On top of increasing excise tax on petroleum products and automobiles, the Duterte administration is also poised to impose higher registration fees for all motor vehicles, Senate President Pro Tempore Ralph G. Recto reported on Wednesday.
“The government has a ‘triple whammy’ tax proposal on vehicles,” Recto warned.
Noting that while the public was already alerted about the proposed additional taxes on motor vehicles and the fuels that run them, the senator said “not yet on the public radar is the third one”, which seeks to double car-registration fees, or what is officially known as the Motor Vehicle User’s Charge (MVUC).
“Under the proposal, the MVUC on what is classified as a medium passenger car, one which has gross vehicle weight of 1,601 kilos to 2300 kilos, will go up to P6,552 from P3,600,” he said.
Recto recalled that current rates were pegged in 2004, as the fourth tranche of the fees mandated by Republic Act (RA) 8794, which took effect in 2000.
Recto pointed out that one of the weaknesses of the Department of Finance (DOF)-endorsed proposal is that, “It merely revises the rates stipulated in RA 8794, when the pressing revisions it needs cover the way the collections are earmarked and spent.”
“The more than 17 years that the law has been in effect provides a trove of reform opportunities which can remedy inherent defects in the utilization of MVUC income,” he said.
In a statement, the senator added that over P135 billion was collected in road user’s tax from 2000 to 2016. He noted a special audit conducted by the Commission on Audit (COA) in 2009 already flagged weaknesses in fund use, which should have triggered remedial measures.
“First, it is time to end MVUC’s protected status as automatic appropriations whose utilization is outside the ambit of Congress,” Recto said. “At present, the fund is exempt from the scrutiny of the elected representatives of the people.”
The senator lamented that “seven unelected bureaucrats” comprising the Road Board decide how this fund is used, even as the Philippine Constitution clearly stated that, “No fund must leave the Treasury without an appropriation from Congress.”
“For the sake of transparency, it must be included in the itemized listing of the DPWH’s annual budget,” Recto recommended. “Booking it as an off-budget account distorts the picture of total infra spending.”
Moreover, the senator stressed “it is time to revisit the manner by which the funds are apportioned”, noting that at present, collections are divided into four special accounts: Special Road Support Fund (80 percent), Special Road Safety Fund (7.5 percent), Special Vehicle Pollution Control Fund (7.5 percent) and Special Local Road Fund (5 percent).
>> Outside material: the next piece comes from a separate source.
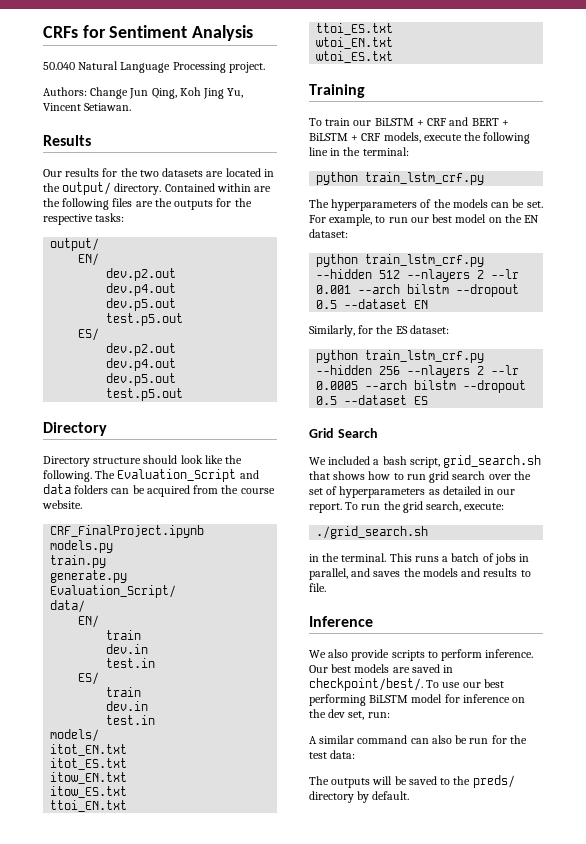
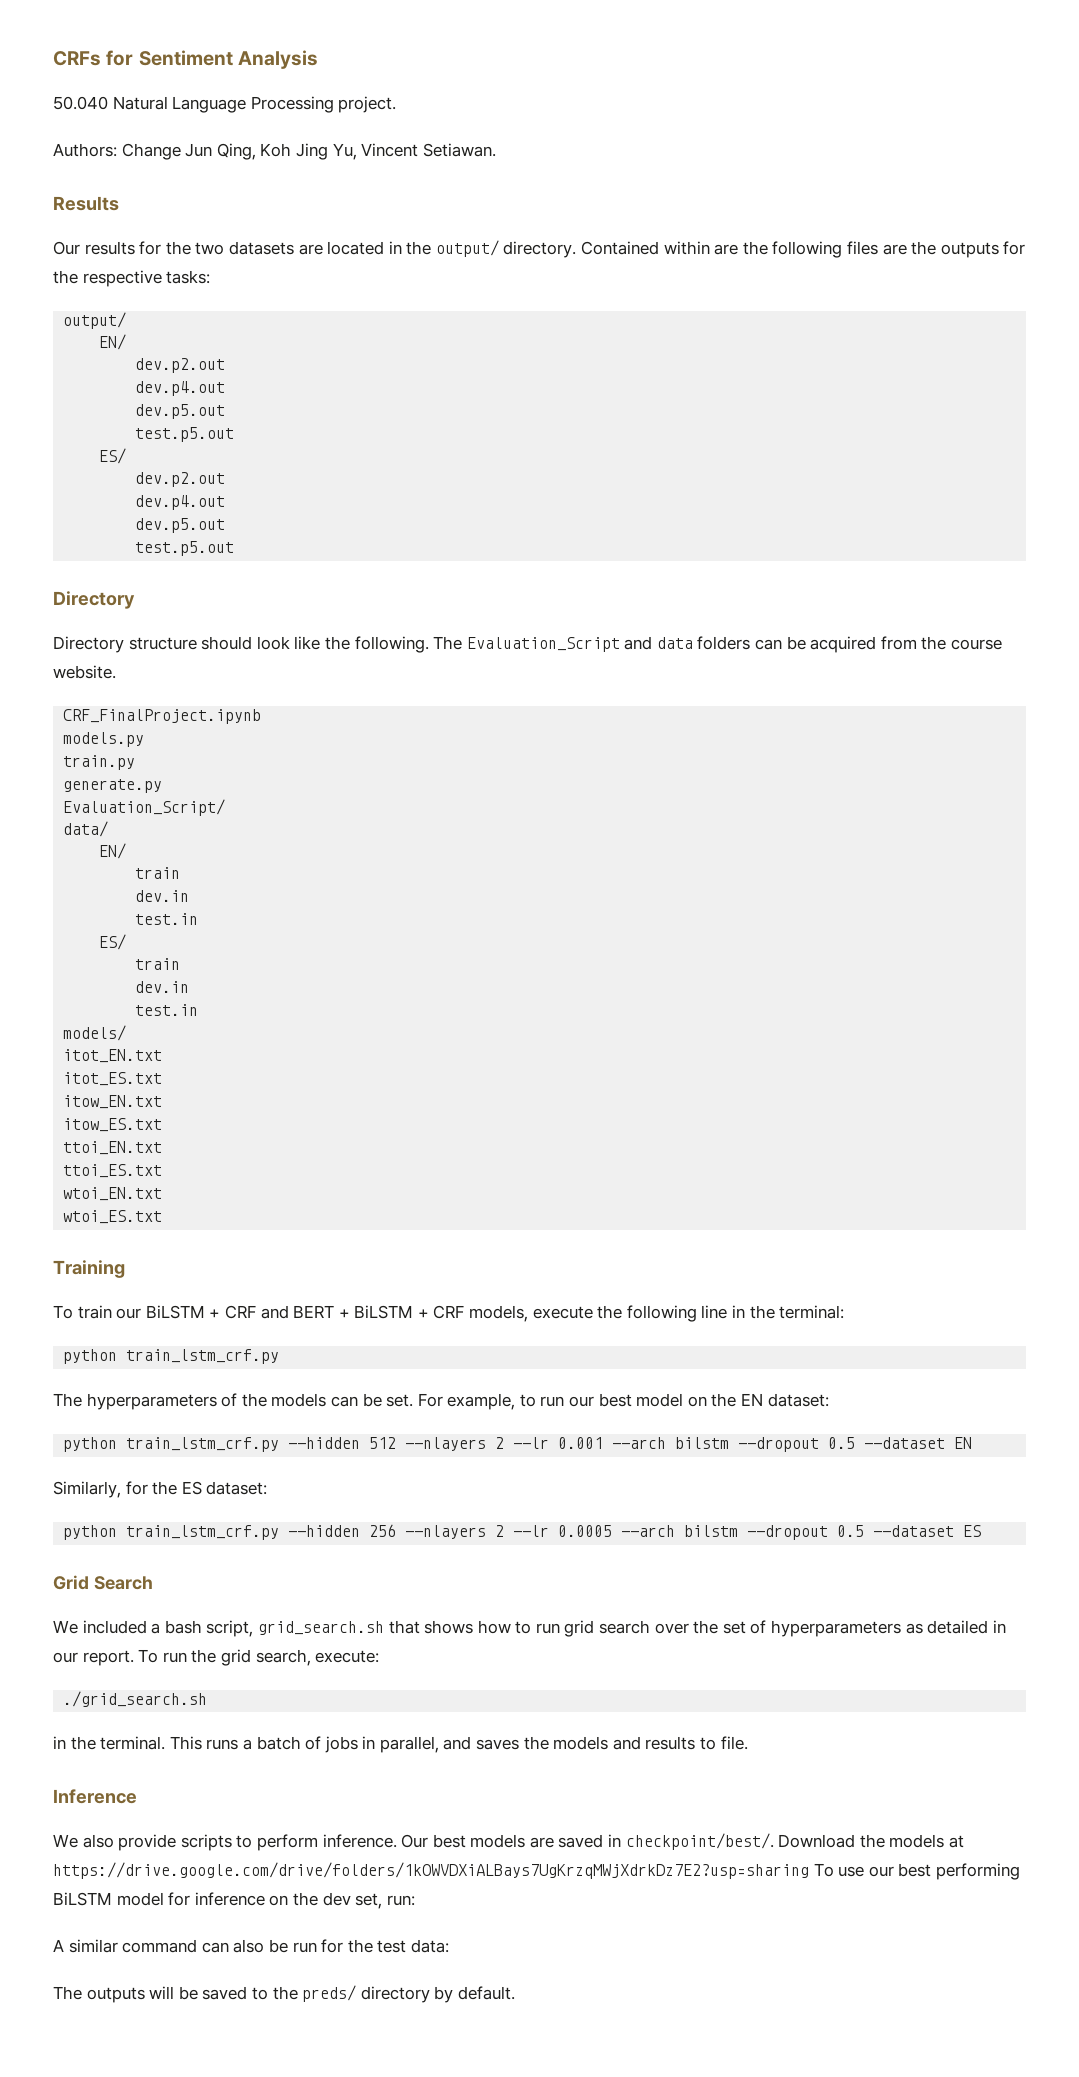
(423, 684) none -> [778,1834,965,1848] [53,1862,809,1879] Download the models at https://drive.google.com/drive/folders/1kOWVDXiALBays7UgKrzqMWjXdrkDz7E2?usp=sharing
According to Recto, the COA has repeatedly tagged irregularities in the use of the vehicle-pollution-control fund.
“In 16 years, P10.6 billion had been allotted for clean-air projects, whose benefits, if any, are concealed by the smog of the metropolis,” he said.
At the same time, Recto recommends that “the menu must be revamped. A perpetual negative list must be put in place. The procurement of road signs, highway barriers, reflectorized signs, in gigantic quantities in the past, should be rationalized. The Philippines is abloom in signs but lacking in road order.”
In addition, the senator suggested the need to align a portion of MVUC collections in solving road congestion. “We should smash current orthodoxies like the manifest bias of the fund toward paving asphalt.”
Recto said the embargo in buying emergency response and obstruction-removal vehicles must also be lifted.
“If car-registration fees are being collected in the name of the motorists’ safety, then we should be open to the purchase of equipment that will keep them from harm, especially in Metro Manila, where one accident was reported every five minutes in 2015,” he said, adding: “MVUC should fund ambulances which can be stationed in traffic-prone highways, patrol cars which can run after overspeeding vehicles at night and tow trucks to clear roads of stalled vehicles.”
No commitment
Congress leaders, in a meeting with President Duterte at the Palace on Tuesday, gave no firm commitment lawmakers can quickly pass the pending tax bills endorsed by Malacañang.
“Nope”, Senate Majority Leader Vicente C. Sotto III said when asked if Duterte implored Senate and House leaders to fastback approval of pending revenue measures intended to raise additional funds to bankroll the administration’s multiyear infrastructure program, dubbed as “Build, Build, Build”.
“We merely discussed possibilities of tweaks to the tax reform bills,” Sotto said, adding: “The President was open to it.”
The Senate leader disclosed the finance and budget officials were the ones opposing congressional amendments in the tax bills.
“The economic managers, the DOF and DBM are against any revisions in the tax bills,” Sotto told the BusinessMirror, referring to the administration-endorsed Tax Reform for Acceleration and Inclusion, also known as TRAIN bill.
Sotto said Duterte indicated he was open to tweaks by Senate allies in the version of the tax-reform package crafted by the House of Representatives.